Allez à la paix et à leurs conditions, à toutes leurs conditions, car ils savent bien qu’une fois qu’ils auront déposé les armes et que la paix sera revenue, il leur sera difficile de reprendre encore les armes pour un oui ou pour un non. Déjà, je devine votre nom d’après la guerre mais faites un effort pour ne pas tout remettre en cause.
La génération couper-décaler, zouglou, farot-farot, peut vous être acquise. Elle veut la paix, elle a besoin de paix pour aller aux élections et pour faroter dans la paix.
Le radicalisme qu’il y a souvent autour de vous fait peur et semble faire le jeu de vos adversaires qui en applaudissent. Ils comptent les jours et sont pressés d’arriver en octobre 2005, pour s’appuyer sur la partie de la constitution qui les arrange : la fin légale et constitutionnelle de votre mandat.
Même si c’était dans des conditions calamiteuses, vous aviez toutefois été élu en 2000 et reconnu comme tel par la communauté internationale après quelques tergiversations internationales et surtout lorsque vos partisans ont pacifié le pays fut-ce au prix d’un charnier et d’autres morts aujourd’hui oubliés au profit des nouveaux martyrs du G7, ceux du 25 mars 2004.

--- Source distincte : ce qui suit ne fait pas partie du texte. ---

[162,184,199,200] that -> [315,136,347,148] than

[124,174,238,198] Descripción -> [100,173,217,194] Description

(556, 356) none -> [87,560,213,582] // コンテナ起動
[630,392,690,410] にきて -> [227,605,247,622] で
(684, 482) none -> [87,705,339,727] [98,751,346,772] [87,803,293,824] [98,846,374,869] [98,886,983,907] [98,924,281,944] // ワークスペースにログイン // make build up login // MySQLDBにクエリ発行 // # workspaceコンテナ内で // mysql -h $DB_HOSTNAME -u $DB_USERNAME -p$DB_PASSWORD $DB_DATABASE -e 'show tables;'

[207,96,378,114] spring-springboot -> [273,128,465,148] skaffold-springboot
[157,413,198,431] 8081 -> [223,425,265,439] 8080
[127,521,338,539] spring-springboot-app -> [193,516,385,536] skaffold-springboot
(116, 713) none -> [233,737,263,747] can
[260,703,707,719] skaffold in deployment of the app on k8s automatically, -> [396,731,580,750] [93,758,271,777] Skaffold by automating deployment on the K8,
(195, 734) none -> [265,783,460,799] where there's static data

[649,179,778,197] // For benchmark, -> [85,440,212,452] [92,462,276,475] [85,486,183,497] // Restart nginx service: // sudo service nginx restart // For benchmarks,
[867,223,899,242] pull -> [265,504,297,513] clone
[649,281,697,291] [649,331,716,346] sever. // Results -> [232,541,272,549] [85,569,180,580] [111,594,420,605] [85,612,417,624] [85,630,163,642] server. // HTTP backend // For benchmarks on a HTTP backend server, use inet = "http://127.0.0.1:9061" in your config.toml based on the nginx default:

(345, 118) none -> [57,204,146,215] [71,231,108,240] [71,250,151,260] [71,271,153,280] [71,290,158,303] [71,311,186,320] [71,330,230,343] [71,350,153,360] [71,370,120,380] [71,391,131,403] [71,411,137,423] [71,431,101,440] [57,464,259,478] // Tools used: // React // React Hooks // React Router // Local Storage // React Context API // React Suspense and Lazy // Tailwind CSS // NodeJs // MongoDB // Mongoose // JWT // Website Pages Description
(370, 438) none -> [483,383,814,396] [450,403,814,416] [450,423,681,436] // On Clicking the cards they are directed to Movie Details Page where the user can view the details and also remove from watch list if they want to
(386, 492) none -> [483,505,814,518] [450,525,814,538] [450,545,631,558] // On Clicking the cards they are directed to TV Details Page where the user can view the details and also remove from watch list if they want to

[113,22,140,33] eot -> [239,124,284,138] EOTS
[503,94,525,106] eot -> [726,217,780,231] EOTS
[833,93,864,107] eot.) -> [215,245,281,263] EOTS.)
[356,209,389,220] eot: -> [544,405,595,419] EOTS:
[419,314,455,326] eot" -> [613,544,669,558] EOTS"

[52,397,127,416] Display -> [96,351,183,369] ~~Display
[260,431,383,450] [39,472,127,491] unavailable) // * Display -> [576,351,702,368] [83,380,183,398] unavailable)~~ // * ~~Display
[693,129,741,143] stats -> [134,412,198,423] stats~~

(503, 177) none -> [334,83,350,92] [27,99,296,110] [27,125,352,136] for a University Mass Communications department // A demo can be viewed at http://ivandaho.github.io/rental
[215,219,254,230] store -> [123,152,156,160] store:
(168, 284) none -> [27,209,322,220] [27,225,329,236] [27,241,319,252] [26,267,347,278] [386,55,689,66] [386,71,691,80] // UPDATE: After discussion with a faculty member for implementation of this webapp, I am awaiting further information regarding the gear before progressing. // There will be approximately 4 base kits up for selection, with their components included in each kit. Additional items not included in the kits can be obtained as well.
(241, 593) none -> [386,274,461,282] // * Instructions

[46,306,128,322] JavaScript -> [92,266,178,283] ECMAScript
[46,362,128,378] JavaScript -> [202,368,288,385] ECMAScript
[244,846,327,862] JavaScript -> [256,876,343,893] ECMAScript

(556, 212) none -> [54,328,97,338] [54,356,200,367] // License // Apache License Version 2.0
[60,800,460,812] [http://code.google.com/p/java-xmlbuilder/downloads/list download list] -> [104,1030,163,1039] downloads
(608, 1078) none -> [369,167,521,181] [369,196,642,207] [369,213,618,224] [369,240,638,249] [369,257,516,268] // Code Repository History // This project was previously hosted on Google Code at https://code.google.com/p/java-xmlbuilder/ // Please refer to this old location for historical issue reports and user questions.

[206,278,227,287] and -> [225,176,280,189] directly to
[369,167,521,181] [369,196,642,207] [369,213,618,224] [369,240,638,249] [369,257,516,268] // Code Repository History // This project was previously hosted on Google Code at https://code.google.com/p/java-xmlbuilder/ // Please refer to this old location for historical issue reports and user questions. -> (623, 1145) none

Malgré cette légitimité, certes calamiteuse, qu’ils n’ont jamais vraiment acceptée, vos adversaires vous ont combattu et ont même fait la guerre. A partir d’octobre 2005, ils auront davantage la bouche pour parler si les élections n’ont pas lieu dans les délais impartis. Selon eux, vous ne pourrez plus revendiquer de légitimité dès le dernier jour de votre mandat. La bataille constitutionnelle qui va s’engager pourrait ne pas séduire la communauté internationale qui trouvera enfin l’occasion de vous transformer en Reine d’Angleterre pour avoir un contrôle sur le processus électoral.
Un million de voix
Songez à cela pour ne pas aller trop doucement ! Songez également aux plus d’un million d’Ivoiriens qui vous ont voté en 2000, et dont je ne fis pas personnellement partie. Quoi qu’en disent vos adversaires, qui pensent que le surplus de cinq cents mille voix sur votre maximum depuis le temps d’Houphouët, est plus dû à la volonté de chasser Guéi que de vous voir au pouvoir, (alors que tel n’était pas le calcul des états-majors qui ont appelé au boycott et qui souhaitent que Gbagbo se débatte seul), quoi qu’ils disent donc, vous disposez d’un potentiel de voix d’au moins un million. Vous le pourtant minoritaire ! Quelqu’un qui croit encore au vote tribal m’a même dit que le surplus de voix est constitué des Baoulé qui ont voté pour vous parce que vous aviez promis le retour de Bédié dès votre accession au pouvoir ! Je crois plutôt que vous aviez fait le plein de voix à Abidjan et dans des zones stratégiques et que vous détenez la liste de répartitions des suffrages. En relisant cela, vous deviez enfin comprendre que vous avez intérêt à aller à la paix hic et nunc et surtout être étonné que vos adversaires prennent pour du buff, l’idée de votre réélection en 2005. Les ambitions et les préoccupations des états-majors politiques sont souvent loin des sentiments profonds des peuples. Je ne sais pas dans quel sens l’article 35 sera modifié après le référendum qui est obligatoire, mais j’ai la conviction que dans un premier tour Gbagbo-Ado-Bédié, c’est le dernier cité qui perdra. Il subira le vote sanction de toutes les victimes de coup d’Etat, des ivoiritaires non encore repentis qui pullulent dans le Pdci et qui, pour éviter des risques inutiles, iront voter pour vous en masse pour empêcher que l’ancien nouveau frère de M. Bédié, en l’occurrence M. Ouattara accède à la Magistrature suprême. Les N’Zi Paul David, c’est-à-dire les nouveaux et futurs judas, il en existe beaucoup dans le pays et dans le Pdci-Rda. Après le Fpi et l’épisode du parti unique, après le Rdr, en attendant les pro Fologo, les pro Banny, à côté des N’Zi Paul David (les pro-Gbagbo minoritaires de Pdci), donnez-vous enfin le temps du répit pour savourer la lente mort du serpent Pdci malgré la réconciliation parisienne des Houphouëtistes !
Part de devoir
Excellence M. le Président de la République, j’ai fait ma part de devoir envers vous et envers les deux autres principaux leaders politiques du pays. Ma part de devoir mais aussi de vérité. Du docteur Alassane Ouattara, J’ai prédit qu’il est en route pour la présidence de la République. On a cru que je négociais sérieusement un poste alors qu’il s’agissait de mettre chacun devant ses responsabilités afin que plus personne ne se dérobe et refuse d’assumer désormais. Afin que nul n’en ignore, pour parler comme les juristes.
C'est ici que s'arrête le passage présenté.